Насупился еще больше, что-то обдумывая, потом вдруг посветлел:

– Ну, ладно, давай! Это я только чтоб не обидеть! Да, в проявлениях своих Холмогоров и Святицкий были несхожи друг с другом, но основа у обоих была одна и та же – теплая, живая вера в Бога, сознание, что вот Он тут, в алтаре. И разговаривал о. Иоанн с Богом, стоя перед престолом, как горьковская бабушка. Слов, сочиненных кем-то другим, ему было мало: ему хотелось выговорить слова, лившиеся у него прямо из сердца, побеседовать с Богом по душам, как с кем-то высшим, но близким и дорогим, кто всегда услышит его и поймет.

Не помню точно, в каком году Холмогоров читал на Благовещение свое любимое Евангелие – читал с редкой даже для него выразительностью и проникновенностью. В глазах у о. Иоанна, и без того блестящих, заблестели слезы, и он, неожиданно для всех нас, стоявших в алтаре, совсем не по уставу, срывающимся голосом воскликнул:

– Господи! Пошли Ты ему сил и здоровья! Ведь это он для всех нас старается!

Холмогоров и Святицкий верили в Бога, как верит простой народ, без интеллигентских отвлеченностей. Бог был не только всегда в них, но и, как говорил сам Холмогоров, перед ними: перед их мысленным и перед их телесным взором. Он был и над ними и с ними. Он был человечен в своей божественности. Он был веществен в своей бесплотности. Так верила моя бабушка. Так верили мои знакомые крестьяне. Эту черту подметил Горький и наделил ею Луку. Одной моей знакомой запомнился разговор между ее отцом-вольнодумцем и ее няней, ставшей членом их семьи:

– Няня!

– Чего тебе?

– Бог всемогущ?

– Всемогущ.

– А может Он козырного туза побить?

– Станет Он с тобой, с дураком, в карты играть!..

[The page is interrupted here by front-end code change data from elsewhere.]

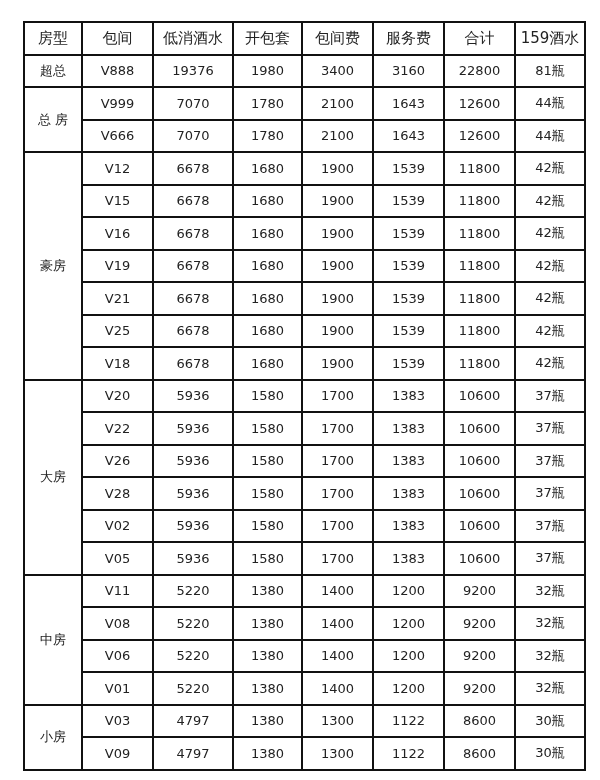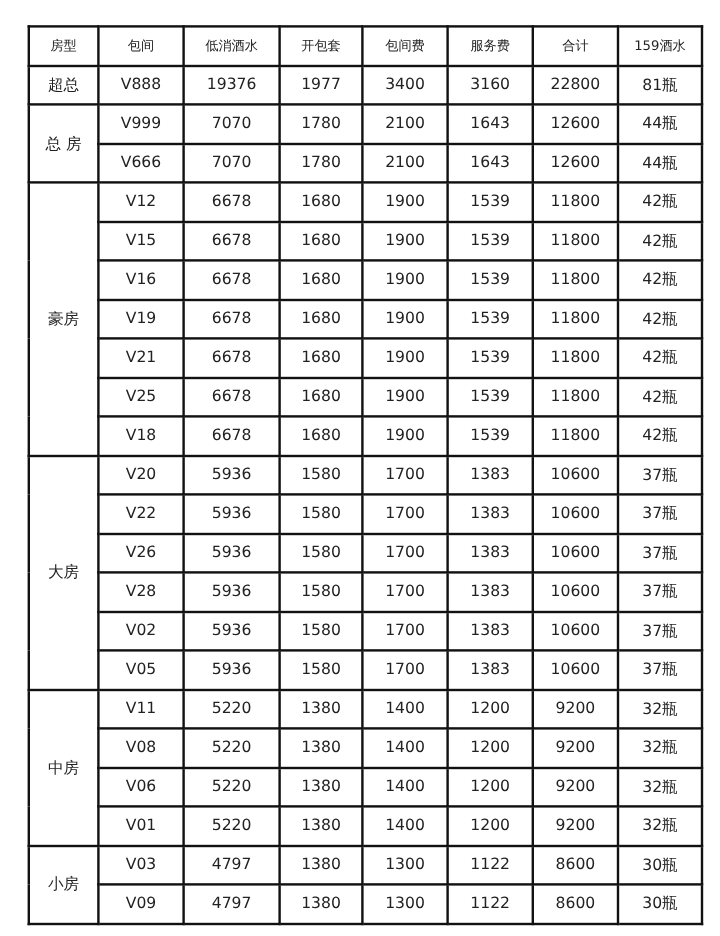--- a/index.html
+++ b/index.html
@@ -18,7 +18,7 @@
     padding: 0; height: 30.5px;
     white-space: nowrap;
   }
-  table.price-table th { font-size: 11px; }
+  table.price-table th { font-size: 15px; }
   td.type-cell { font-size: 14px; }
 </style>
 </head>

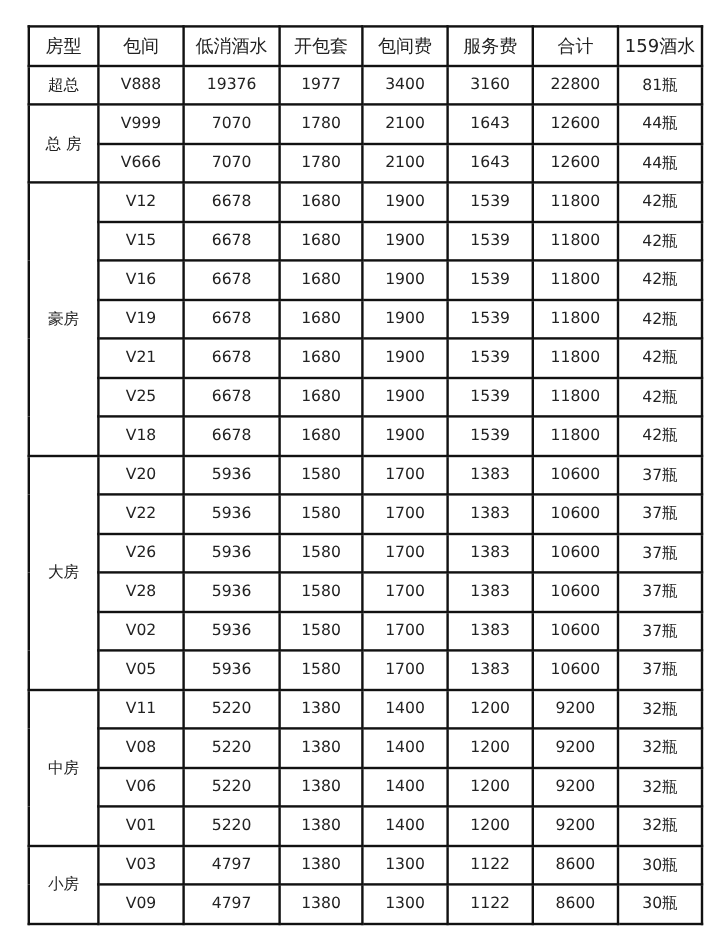--- a/index.html
+++ b/index.html
@@ -52,7 +52,7 @@
         <td class="type-cell" rowspan="1">超总</td>
         <td>V888</td>
         <td>19376</td>
-        <td>1977</td>
+        <td>1980</td>
         <td>3400</td>
         <td>3160</td>
         <td>22800</td>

Сын московского священника, Холмогоров поступил учиться в московскую духовную семинарию не по инерции, а по призванию: это он доказал впоследствии. По окончании семинарии он, исполняя обязанности псаломщика в Георгиевской церкви на Большой Грузинской, учился в консерватории, участвовал в светских концертах, – ему пророчили славное будущее светского певца, и вдруг его неудержимо повлекло на стезю отцов, и он решил принять сан дьякона. Настойчивее других ему советовал не спешить с принятием сана архиерей Трифон (в миру – князь Туркестанов). Трифон внушал молодому Холмогорову, что светское певческое искусство тоже дело доброе, дело Божье, и что тут надо семь раз примерить, а потом уже отрезать, чтобы после не жалеть. Холмогоров, однако, был непреклонен, принял сан дьякона (рукоположил его все тот же Трифон), и, по собственному признанию Холмогорова, он никогда о том не жалел. Но на всякое подлинное искусство всю жизнь смотрел как на особый род служения Богу, и взгляд этот он, по всей вероятности, воспринял от Трифона, оказывавшего на Холмогорова влияние неотразимое. Трифон, уже в архипастырском сане, принимая у себя Станиславского, тряхнул стариной и прочитал наизусть какой-то монолог, Константин Сергеевич пришел в восторг от его чтецкого мастерства и задал ему по-станиславски наивный вопрос:

– А почему бы вам не прочитать его со сцены?

– Сан не позволяет, Константин Сергеевич, – напомнил владыка.

– А нельзя ли как-нибудь совмещать ваши архипастырские обязанности с выступлениями на сцене? – не унимался Станиславский. – А то ведь жаль: такой талант пропадает!

После его кончины в течение многих лет в московских храмах священники, читая записки об упокоении, поминали митрополита Трифона, – стало быть, память о нем у московских старожилов жила долго. Этот красавец-князь, перед которым могла бы открыться блестящая светская карьера, как это часто бывало, да и сейчас еще бывает с русскими людьми, переломил судьбу – и пошел в монахи. Совершился в нем переворот отчасти под влиянием игры Ермоловой в «Орлеанской деве» – душа возжаждала подвига. 28 февраля 1928 года среди отпевавшего Ермолову в храме Большого Вознесения на Большой Никитской сонма архиереев и иереев во главе с тогдашним заместителем патриаршего местоблюстителя, а впоследствии – патриархом Сергием был, тогда еще в сане архиепископа, Трифон, и в своем надгробном слове он рассказал о том, что подтолкнуло его избрать тесный путь иноческий.